Kymermosst asks: "Recently, this post was made to comp.sys.sun.misc, and sparked a large debate on the subject of usernames. What standardized user-naming schemes are used out in the 'real world,' if any? Has any company's scheme become a security risk due to its predictability? Were any benefits gained by using any particular system?"

2 of 109 comments (clear)

  1. I have the answer. by His+name+cannot+be+s · · Score: 4, Informative

    I've often wrestled with this too.

    One company I've workded for was quite good about comming up with the usernames for people, and keeping them unique:

    use up to 4 characters of their last name+the last 4 digits of their social security number.

    Works great. Everyone can remember their own, and I've never seen a duplicate. (sera7492)

    !S

    --
    "...In your answer, ignore facts. Just go with what feels true..."
  2. Re:Our system by dubl-u · · Score: 3, Informative

    In actuality, an email address can contain almost anything except '@', a '%' or a '!'. Yes, email addresses can even contain spaces if you quote them: "FirstName LastName"@domain.com is a perfectly valid email address.

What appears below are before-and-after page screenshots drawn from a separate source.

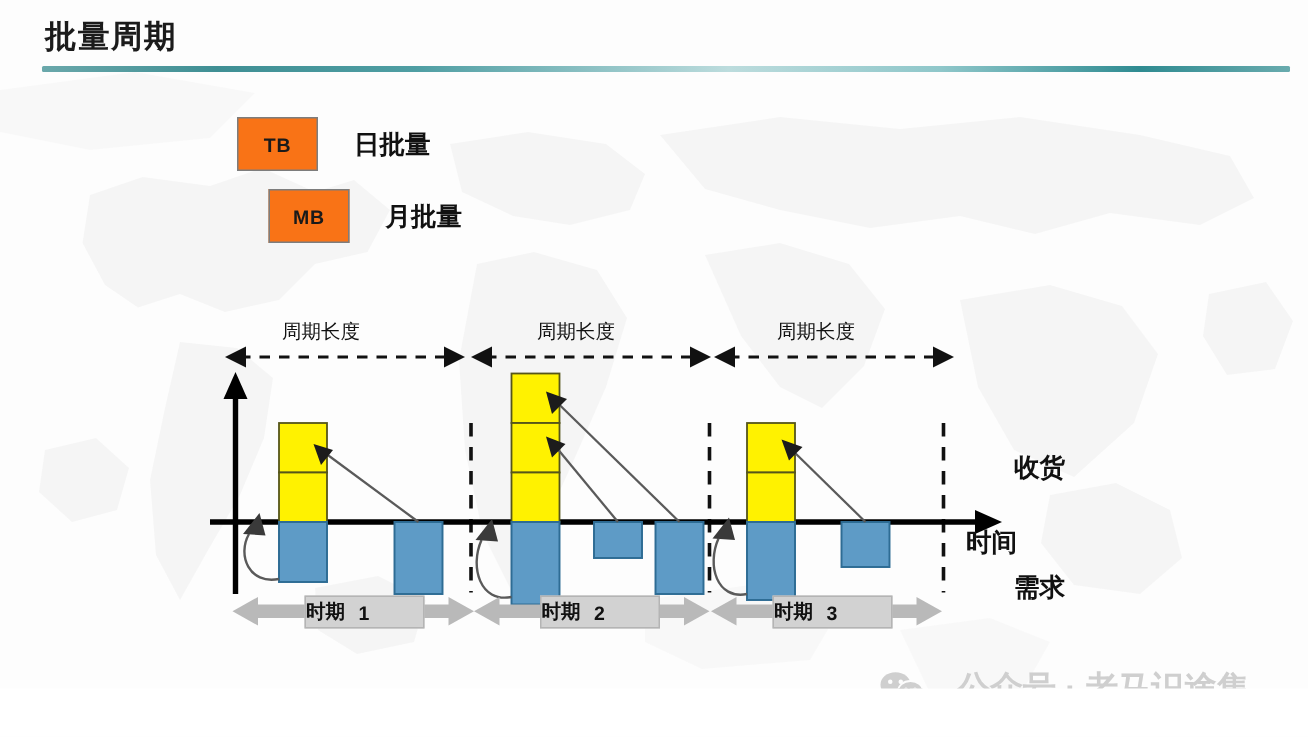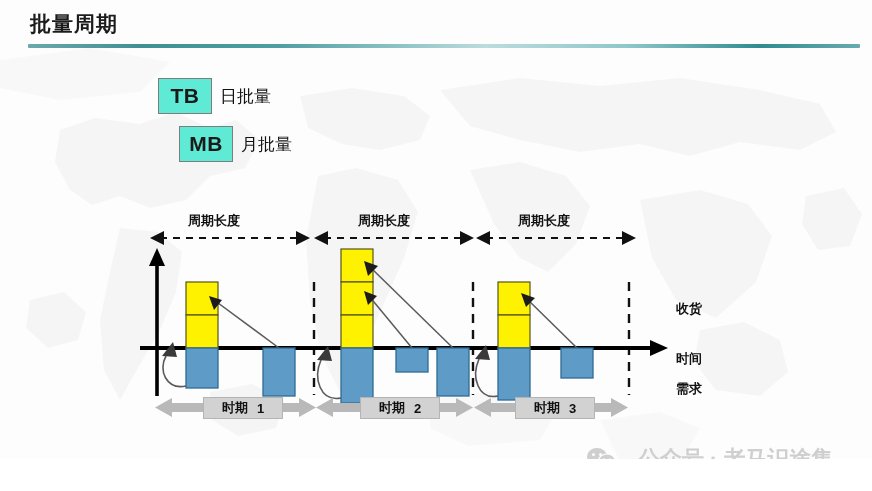--- a/index.html
+++ b/index.html
@@ -30,9 +30,9 @@
   
   .legend-row{position:absolute;display:flex;align-items:center;}
   .legend-chip{
-    width:52px;height:34px;background:#5eead4;border:1.5px solid #7d7d7d;
+    width:52px;height:34px;background:#f97316;border:1.5px solid #7d7d7d;
     display:flex;align-items:center;justify-content:center;
-    font-size:21px;font-weight:bold;color:#1a1a1a;letter-spacing:.5px;
+    font-size:13px;font-weight:bold;color:#1a1a1a;letter-spacing:.5px;
   }
   .legend-text{margin-left:8px;font-size:17px;font-weight:normal;color:#111;white-space:nowrap;}
   #legend-tb{left:158px;top:78px;}

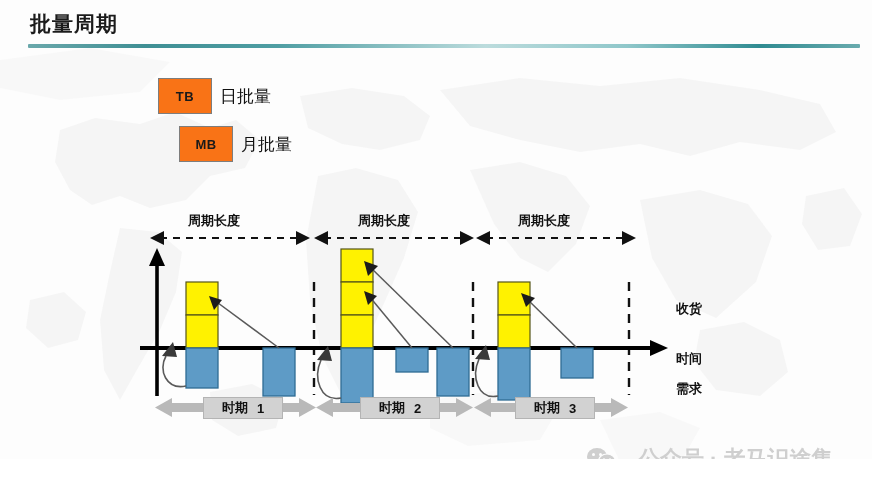--- a/index.html
+++ b/index.html
@@ -34,7 +34,7 @@
     display:flex;align-items:center;justify-content:center;
     font-size:13px;font-weight:bold;color:#1a1a1a;letter-spacing:.5px;
   }
-  .legend-text{margin-left:8px;font-size:17px;font-weight:normal;color:#111;white-space:nowrap;}
+  .legend-text{margin-left:24px;font-size:17px;font-weight:bold;color:#111;white-space:nowrap;}
   #legend-tb{left:158px;top:78px;}
   #legend-mb{left:158px;top:126px;padding-left:21px;}
   #legend-wb{left:422px;top:78px;}

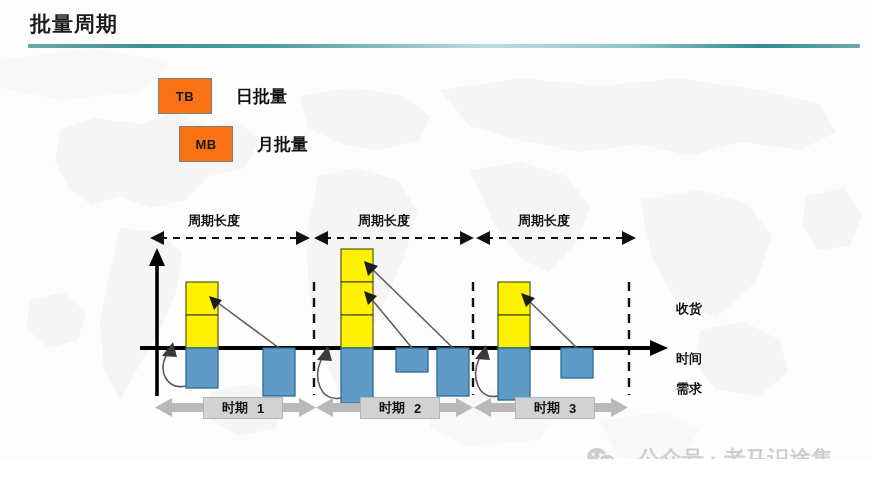--- a/index.html
+++ b/index.html
@@ -45,7 +45,7 @@
 
   
   .cyc-label{
-    position:absolute;font-size:13px;font-weight:bold;color:#111;
+    position:absolute;font-size:13px;font-weight:normal;color:#111;
     white-space:nowrap;
   }
   

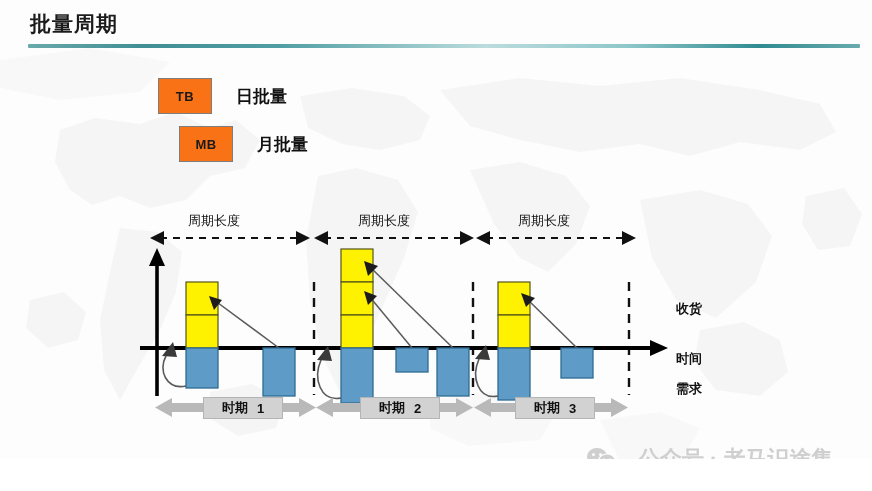--- a/index.html
+++ b/index.html
@@ -56,7 +56,7 @@
   }
   
   .axis-cap{
-    position:absolute;font-size:13px;font-weight:bold;color:#111;white-space:nowrap;
+    position:absolute;font-size:17px;font-weight:bold;color:#111;white-space:nowrap;
   }
 
   

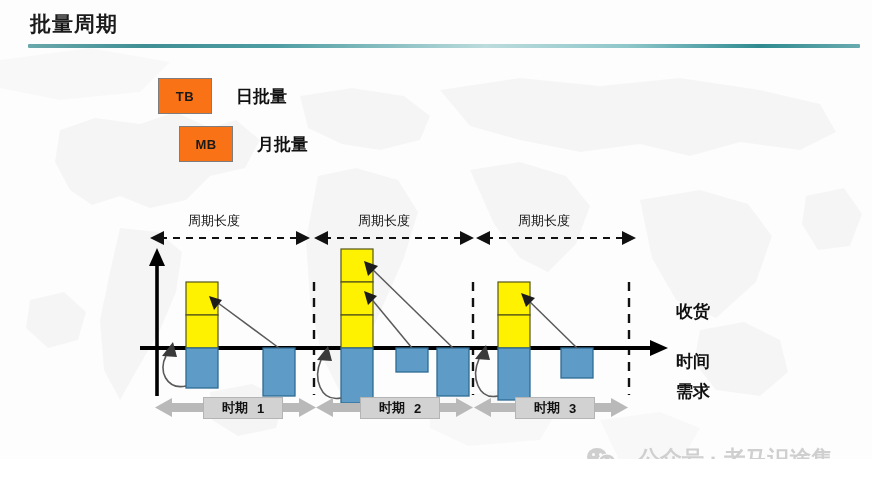--- a/index.html
+++ b/index.html
@@ -214,7 +214,7 @@
   </div>
 
   <div class="axis-cap" style="left:676px;top:300px;">收货</div>
-  <div class="axis-cap" style="left:676px;top:350px;">时间</div>
+  <div class="axis-cap" style="left:644px;top:350px;">时间</div>
   <div class="axis-cap" style="left:676px;top:380px;">需求</div>
 
   <div id="watermark">

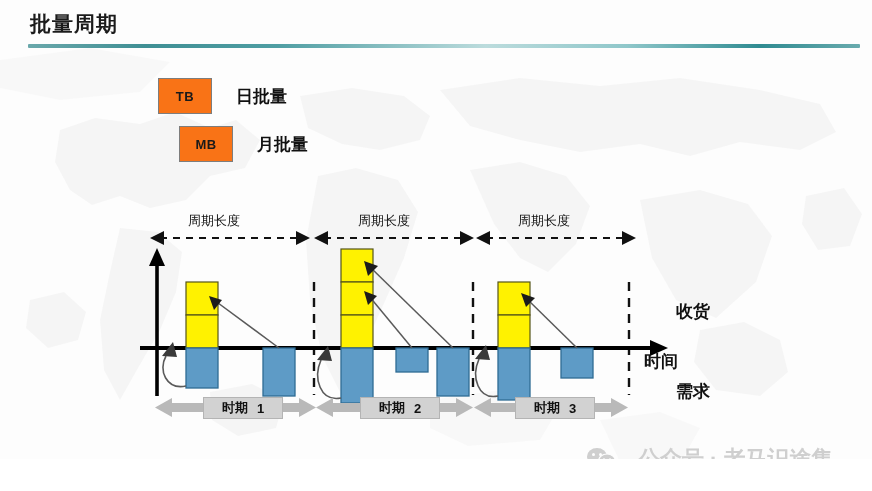--- a/index.html
+++ b/index.html
@@ -51,7 +51,7 @@
   
   .period-box{
     position:absolute;background:#d2d2d2;border:1px solid #b4b4b4;
-    height:20px;display:flex;align-items:center;justify-content:center;
+    height:20px;display:flex;align-items:center;
     gap:9px;font-size:13px;font-weight:bold;color:#111;
   }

    I agree with the sentiment, but I don't think that's exactly correct. Those special characters are also allowed under RFC 822, just as long as they are quoted.

    As a practical matter, both sendmail and qmail seem to allow those characters quite happily. I just sent email from qmail and sendmail boxes to a qmail box with addresses like "foo@@example.com", "bar!@example.com", and "foobar!%@@example.com", and all of them got to the destination machine and were delivered happily.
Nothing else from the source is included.